Non poteva mancare al Congresso AIT uno sguardo all’attualità pandemica: «L’interazione tra tiroide e Covid è complessa e bidirezionale. Gli studi condotti – commenta Leonidas Duntas, membro dello Steering Committee della European Thyroid Association – suggeriscono come l’esito avverso in pazienti Covid-19 sia strettamente associato alla produzione eccessiva di citochine pro-infiammatorie, note come tempesta di citochine, soprattutto interleuchina-6 e proteina C-reattiva (CRP), coinvolte nello sviluppo delle malattie della tiroide. Altri studi segnalano che Covid-19 è associato a casi di tiroidite, sia nelle forme tipiche (dolorose) subacute di tiroidite/de Quervain (SAT), con un’incidenza del 2,5% dei casi, sia atipiche (non dolorose), così come a ipertiroidismo, malattia di Graves (GD) o ipotiroidismo».
Infine un buon risultato: l’Italia per la prima volta nel report annuale dell’Iodine Global Network 2020, è stata dichiara iodio-sufficiente: «Questo risultato – conclude Marcello Bagnasco, Presidente Eletto AIT – è frutto di un lungo percorso, iniziato con la legge sull’uso del sale iodato del 2005 e la conseguente promozione e monitoraggio della iodio-profilassi. Gli ultimi dati del Rapporto ISTSAN hanno dimostrato un incremento del consumo di sale iodato, superiore al 70% del totale: un valore di escrezione urinaria di iodio a livello di popolazione indicativo di un adeguato apporto nutrizionale di iodio (mediana superiore a 120mcg/L) e una riduzione della prevalenza del gozzo in età scolare fino a livelli inferiori al 2% (al di sotto del limite del 5% indicativo di endemia gozzigena). Si è assistito inoltre a una riduzione della frequenza di sospetto ipotiroidismo alla nascita, indicativo di un miglioramento della nutrizione iodica del neonato e indirettamente della gestante. I risultati fin qui ottenuti dimostrano da un lato l’efficacia della strategia di iodio-profilassi implementata, che assicura un apporto nutrizionale di iodio adeguato, nella prospettiva ottimale di contenimento del consumo di sale a 5 gr/die, dall’altro l’importanza di azioni sinergiche e coordinate per le iniziative di informazione, promozione e monitoraggio».

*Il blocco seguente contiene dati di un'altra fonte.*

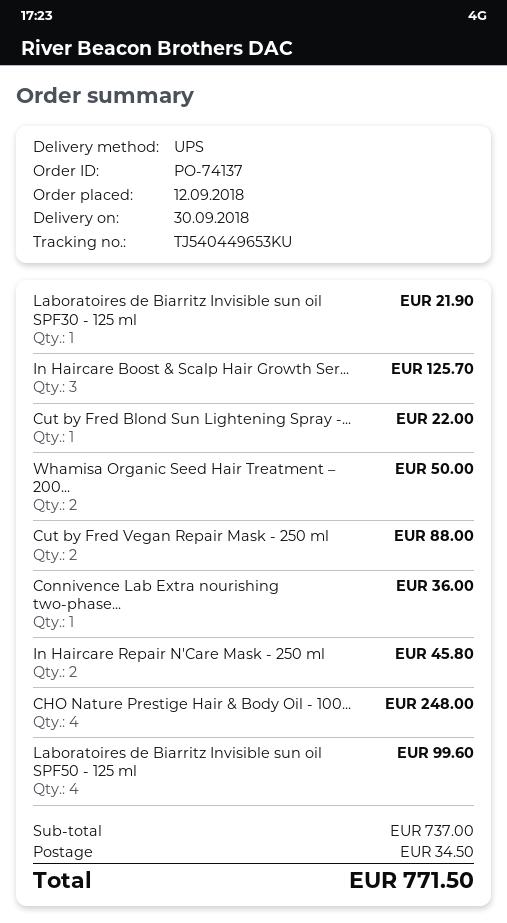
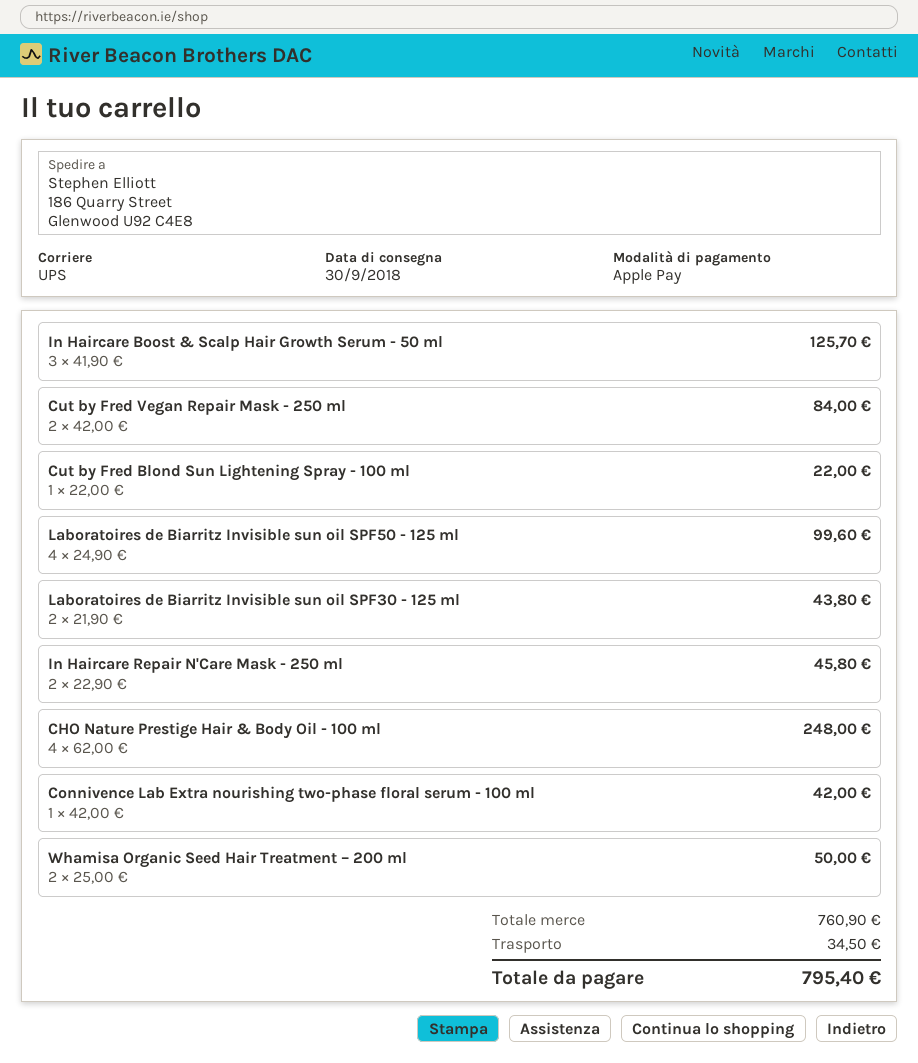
Laboratoires de Biarritz Invisible sun oil SPF30 - 125 ml: 1 for 21.90 -> 2 for 43.80
Cut by Fred Vegan Repair Mask - 250 ml: 2 for 88.00 -> 2 for 84.00
Connivence Lab Extra nourishing two-phase...: 1 for 36.00 -> 1 for 42.00
subtotal: 737.00 -> 760.90
total: 771.50 -> 795.40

Tutto merito anche della ricerca scientifica: nel corso del Congresso 5 giovani ricercatori, di cui 4 donne e di queste 2 neomamme, hanno ricevuto l’AIT AWARD, il premio di ricerca sulle patologie tiroidee promosso da AIT con il contributo non condizionante di Merck, da sempre impegnata nella ricerca scientifica, in ambito tiroideo e supporter di progetti innovativi che possono contribuire a migliorare diagnosi e terapie per le malattie tiroidee.